Ketua Umum Pimpinan Pusat Muhammadiyah, Haedar Nashir, mengajak seluruh komponen bangsa untuk menjadikan momentum Hari Kebangkitan Nasional sebagai spirit baru. Langkah ini diperlukan guna membangun Indonesia yang maju secara progresif dan berkelanjutan, seperti dilansir dari Media Indonesia.
Peringatan Kebangkitan Nasional yang merujuk pada lahirnya Boedi Oetomo tahun 1908 dinilai harus dimaknai secara lebih luas. Menurut Haedar, momen sejarah tersebut menjadi tonggak awal lahirnya kesadaran kebangsaan di Indonesia.
Pergerakan bangsa tidak hanya digerakkan oleh satu organisasi semata, melainkan oleh berbagai elemen masyarakat. Sebelum Boedi Oetomo, telah berdiri Sarekat Dagang Islam yang dipimpin Haji Samanhoedi pada 1905, yang kemudian berevolusi menjadi Sarekat Islam di bawah kepemimpinan HOS Tjokroaminoto pada 1911.
Muhammadiyah kemudian hadir pada 1912 melalui berbagai gerakan nyata. Organisasi ini bergerak di bidang pendidikan, kesehatan, pemberdayaan masyarakat, hingga kepanduan kebangsaan.
"Kebangkitan Nasional harus menjadi momentum untuk membangkitkan jiwa kebangsaan yang membawa Indonesia maju secara progresif," terang Haedar dalam siaran pers pada Rabu (20/5).
Indonesia diingatkan untuk tidak berjalan di tempat atau merasa cepat puas dengan pencapaian yang ada saat ini. Pembenahan di berbagai aspek kehidupan bangsa masih sangat dibutuhkan agar Indonesia mampu sejajar dengan negara-negara maju lain, termasuk di kawasan ASEAN.
Arah pembangunan nasional memerlukan rancang bangun yang komprehensif. Agenda strategis tersebut harus terprogram secara sistematis serta berkelanjutan, bukan sekadar langkah yang bersifat sporadis.

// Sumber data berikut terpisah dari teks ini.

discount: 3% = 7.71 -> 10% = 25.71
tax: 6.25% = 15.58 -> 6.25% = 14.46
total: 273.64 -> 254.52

"Indonesia harus memiliki arah yang jelas menuju negara maju dengan fondasi yang kokoh dan tujuan yang terfokus," katanya.
Ukuran kemajuan bangsa tidak boleh hanya dilihat dari aspek demokrasi formal, hak asasi manusia, dan pluralisme semata. Perwujudan kemajuan Indonesia yang sesungguhnya harus ditopang oleh penguatan ekonomi serta kesejahteraan rakyat.

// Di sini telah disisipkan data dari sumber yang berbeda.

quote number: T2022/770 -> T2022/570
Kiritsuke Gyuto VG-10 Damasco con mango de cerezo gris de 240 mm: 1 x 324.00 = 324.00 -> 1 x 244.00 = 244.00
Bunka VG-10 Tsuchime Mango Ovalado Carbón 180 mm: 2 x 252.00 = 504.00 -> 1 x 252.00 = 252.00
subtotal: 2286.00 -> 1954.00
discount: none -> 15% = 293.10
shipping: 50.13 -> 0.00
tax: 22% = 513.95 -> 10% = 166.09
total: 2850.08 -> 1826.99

Peningkatan kualitas sumber daya manusia, pengelolaan sumber daya alam yang baik, serta penguasaan ilmu pengetahuan dan teknologi yang berdaya saing tinggi menjadi faktor krusial. Sektor-sektor tersebut juga harus didukung oleh karakter bangsa yang menjunjung tinggi nilai moral, etika luhur, dan budaya berkemajuan.

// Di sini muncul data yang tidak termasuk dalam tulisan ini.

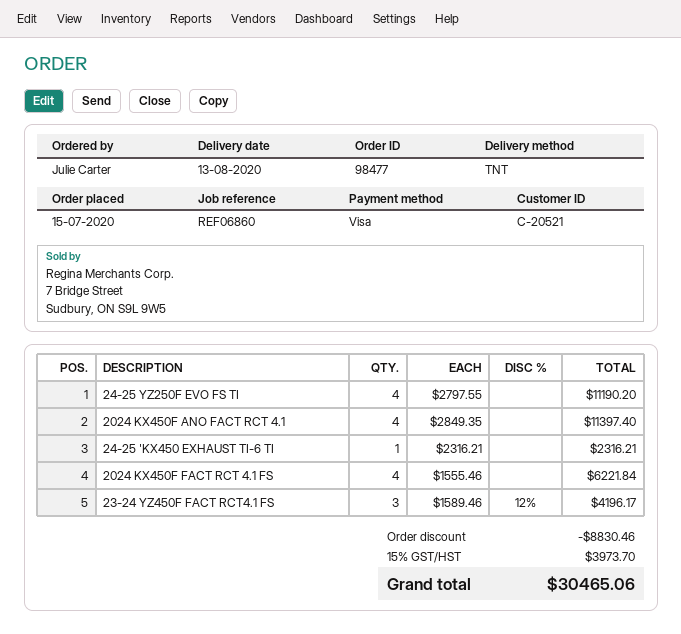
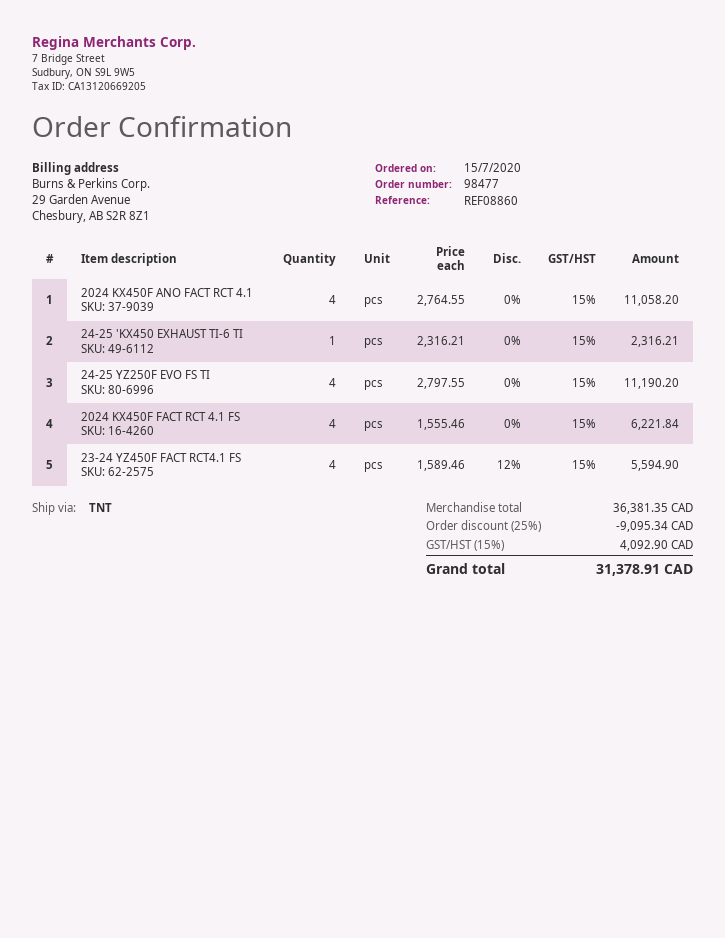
reference: REF06860 -> REF08860
2024 KX450F ANO FACT RCT 4.1: 4 x 2849.35 = 11397.40 -> 4 x 2764.55 = 11058.20
23-24 YZ450F FACT RCT4.1 FS: 3 x 1589.46 - 12% = 4196.17 -> 4 x 1589.46 - 12% = 5594.90
discount: 8830.46 -> 9095.34
tax: 15% = 3973.70 -> 15% = 4092.90
total: 30465.06 -> 31378.91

Seluruh komponen bangsa diharapkan dapat bersatu dan berkolaborasi. Pemerintah memegang peran penting sebagai aktor utama pembangunan yang mampu menghadirkan arah kebijakan jelas sebagai rujukan bersama.
Masyarakat juga diimbau untuk menumbuhkan budaya maju dalam kehidupan sehari-hari. Aktivitas seperti membaca, mengunjungi perpustakaan, serta menggunakan media sosial sebagai ruang pengembangan pengetahuan dan literasi perlu terus dibiasakan.
"Seluruh proses dan peran segenap komponen bangsa dalam menciptakan kemajuan yang progresif tersebut tidak lain demi terwujudnya cita-cita nasional Indonesia yang bersatu, berdaulat, adil, dan makmur sebagaimana diletakkan para pendiri bangsa," tutup dia.